What would happen if ALL the girls used the staff changing area?

Partly for safety and partly to make a point

WhisperingLoudly · 03/12/2016 15:27

monkey

What would happen if ALL the girls used the staff changing area?

Partly for safety and partly to make a point

What would happen if all the girls decided they'd like to identify as male for the foreseeable future: they could wear trousers and demand access to the boys changing rooms.

Get the school to confront the lunacy of the situation

Datun · 03/12/2016 15:33

It's really hard for kids to go out on a limb. But God, if I could put my brain into their heads (ironically) for just a few days...

I realise it's probably not a viable solution for you monkey, but it makes my blood boil.

Prawnofthepatriarchy · 03/12/2016 15:38

The trouble is that the pressure to be cool and broad minded is so great. Girls are socialized to take care of others and to accept male demands. So 2/3rds of the girls are acting as if it's fine to have a boy, a sexually predatory boy, in the changing rooms. They may each feel very uncomfortable but the pressure is on not to show it.

Babieseverywhere · 03/12/2016 21:36

Ten girls using the teachers toilets will become annoying pretty quickly for the staff. I wonder how long the school will let that happen, before looking for another solution ?

YetAnotherSpartacus · 04/12/2016 08:16

I still cannot fathom how this can be real. I mean I know it is real... but I simply cannot understand how anyone responsible for safeguarding children would think it was OK to put an individual with male genitals in to change with the girls because he 'felt like a girl', even though the girls are distressed, and this is setting aside that the male individual in question has had a dubious history of abusing girls ... and then to talk to the girls about tolerance? What kinds of mixed-messages are we giving our girls? 'Your body is yours and 'no' means 'no', unless someone with a higher authority says you have to say 'yes' because otherwise you will be accused of intolerance and bullied?' Fuuuuuuuuuuck. And I don't think the bullies give a shit about trans rights - they are just using this to tease, bully and cause drama.

ClaudiaApfelstrudel · 04/12/2016 08:45

I'm quite liberal normally but on this issue I feel quite strongly that it is wrong - as if the school changing rooms weren't terrifying enough anyway¬!

Datun · 04/12/2016 09:13

Especially as the boy in question is known by the girls to be pervy and groped them on occasions.

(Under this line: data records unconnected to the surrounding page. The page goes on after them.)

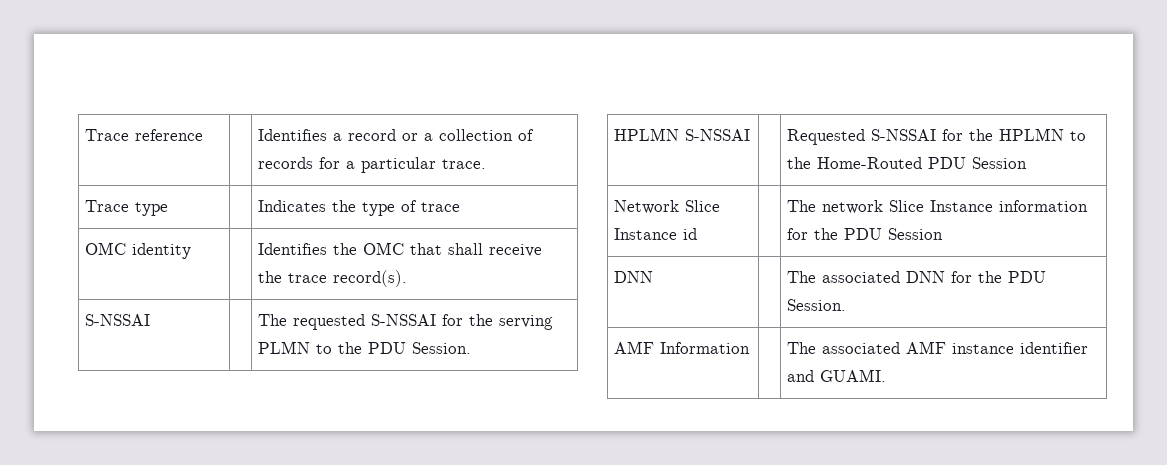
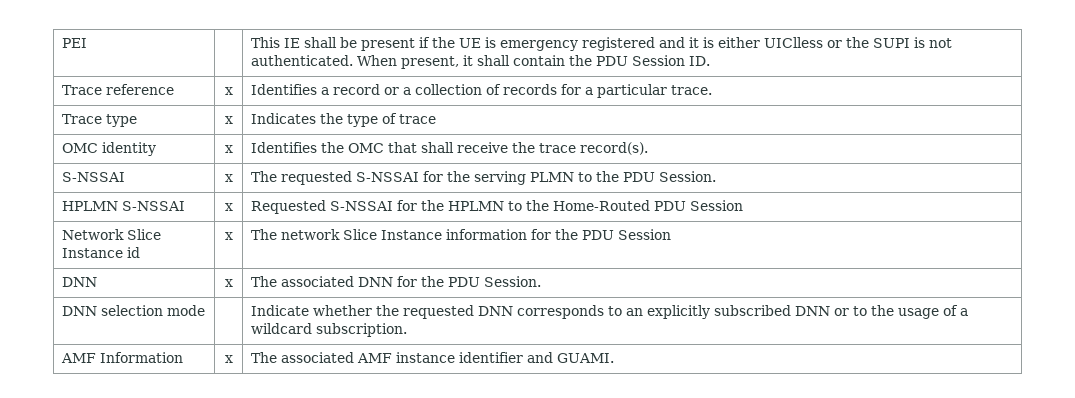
+ PEI | | This IE shall be present if the UE is emergency registered and it is either UIClless or the SUPI is not authenticated. When present, it shall contain the PDU Session ID.
- Trace reference | | Identifies a record or a collection of records for a particular trace.
+ Trace reference | x | Identifies a record or a collection of records for a particular trace.
- Trace type | | Indicates the type of trace
+ Trace type | x | Indicates the type of trace
- OMC identity | | Identifies the OMC that shall receive the trace record(s).
+ OMC identity | x | Identifies the OMC that shall receive the trace record(s).
- S-NSSAI | | The requested S-NSSAI for the serving PLMN to the PDU Session.
+ S-NSSAI | x | The requested S-NSSAI for the serving PLMN to the PDU Session.
- HPLMN S-NSSAI | | Requested S-NSSAI for the HPLMN to the Home-Routed PDU Session
+ HPLMN S-NSSAI | x | Requested S-NSSAI for the HPLMN to the Home-Routed PDU Session
- Network Slice Instance id | | The network Slice Instance information for the PDU Session
+ Network Slice Instance id | x | The network Slice Instance information for the PDU Session
- DNN | | The associated DNN for the PDU Session.
+ DNN | x | The associated DNN for the PDU Session.
+ DNN selection mode | | Indicate whether the requested DNN corresponds to an explicitly subscribed DNN or to the usage of a wildcard subscription.
- AMF Information | | The associated AMF instance identifier and GUAMI.
+ AMF Information | x | The associated AMF instance identifier and GUAMI.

Whether his new identification is genuine or not, these girls know he is a threat.

It is exactly the situation that everyone knew would eventually happen. And it's being sanctioned by the school!

Datun · 04/12/2016 09:14

I'd be very interested to hear of any statistics where boys are coming out as trans in an all male school.

mathanxiety · 04/12/2016 09:29

This is an interesting (and unscientific) cross section of girls' and boys' reactions to news that their parents had eaten all of their Hallowe'en candy.

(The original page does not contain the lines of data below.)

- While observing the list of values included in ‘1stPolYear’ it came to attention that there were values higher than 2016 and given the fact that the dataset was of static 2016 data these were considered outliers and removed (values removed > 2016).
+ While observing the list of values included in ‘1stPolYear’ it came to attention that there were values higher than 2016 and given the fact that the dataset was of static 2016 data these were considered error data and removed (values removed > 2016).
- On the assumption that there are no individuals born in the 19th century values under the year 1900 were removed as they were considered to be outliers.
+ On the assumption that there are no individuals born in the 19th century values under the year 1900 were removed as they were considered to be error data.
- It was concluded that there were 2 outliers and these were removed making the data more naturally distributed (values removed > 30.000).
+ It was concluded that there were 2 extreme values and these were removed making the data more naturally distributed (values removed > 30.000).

I counted four girls who either don't like candy too much or have been deeply socialised to be nice. All the boys showed different levels of shock and anger.

Perhaps the editors chose to show a wider range of reactions from girls - it's possible there were many videos from parents of boys showing meek and muted responses but only those 'typical' boy responses were chosen. I don't know if the four girls I noted were the only ones among the thousands of submissions who displayed unusually stoic responses. As I say, this is unscientific.

I suspect that those pushing for individuals with male anatomy to be admitted into girls' and women's spaces are ready and willing to take advantage of the anticipated niceness we have been trained to present.

EnormousTiger · 04/12/2016 09:35

I don't know any trans people at my sons' school (which is all boys). I hope if there were it would be handled well. There are not many all boys' schools left in the UK now by the way. Even private schools have tended to put girls into the sixth forms of all boys schools to increase A level grades or keep pupil numbers up except in a few rare cases like Eton, Harrow and of course some other kinds of schools. I think we have local boys and girls separate Catholic schools but then a joint mixed sex Catholic sixth form college around here. I don't have any statistics. I suspect most boys in an all boys school who felt born as a girl would probably get their parents to move them to a mixed school

EnormousTiger · 04/12/2016 09:38

Ah - it seems there is more being done than I thought - www.telegraph.co.uk/education/2016/07/16/boarding-school-teachers-told-to-address-transgender-pupils-as-z/ Zie, very German (at least German has feminine, masculine and neuter genders as I remember from the very old days of my German A level....)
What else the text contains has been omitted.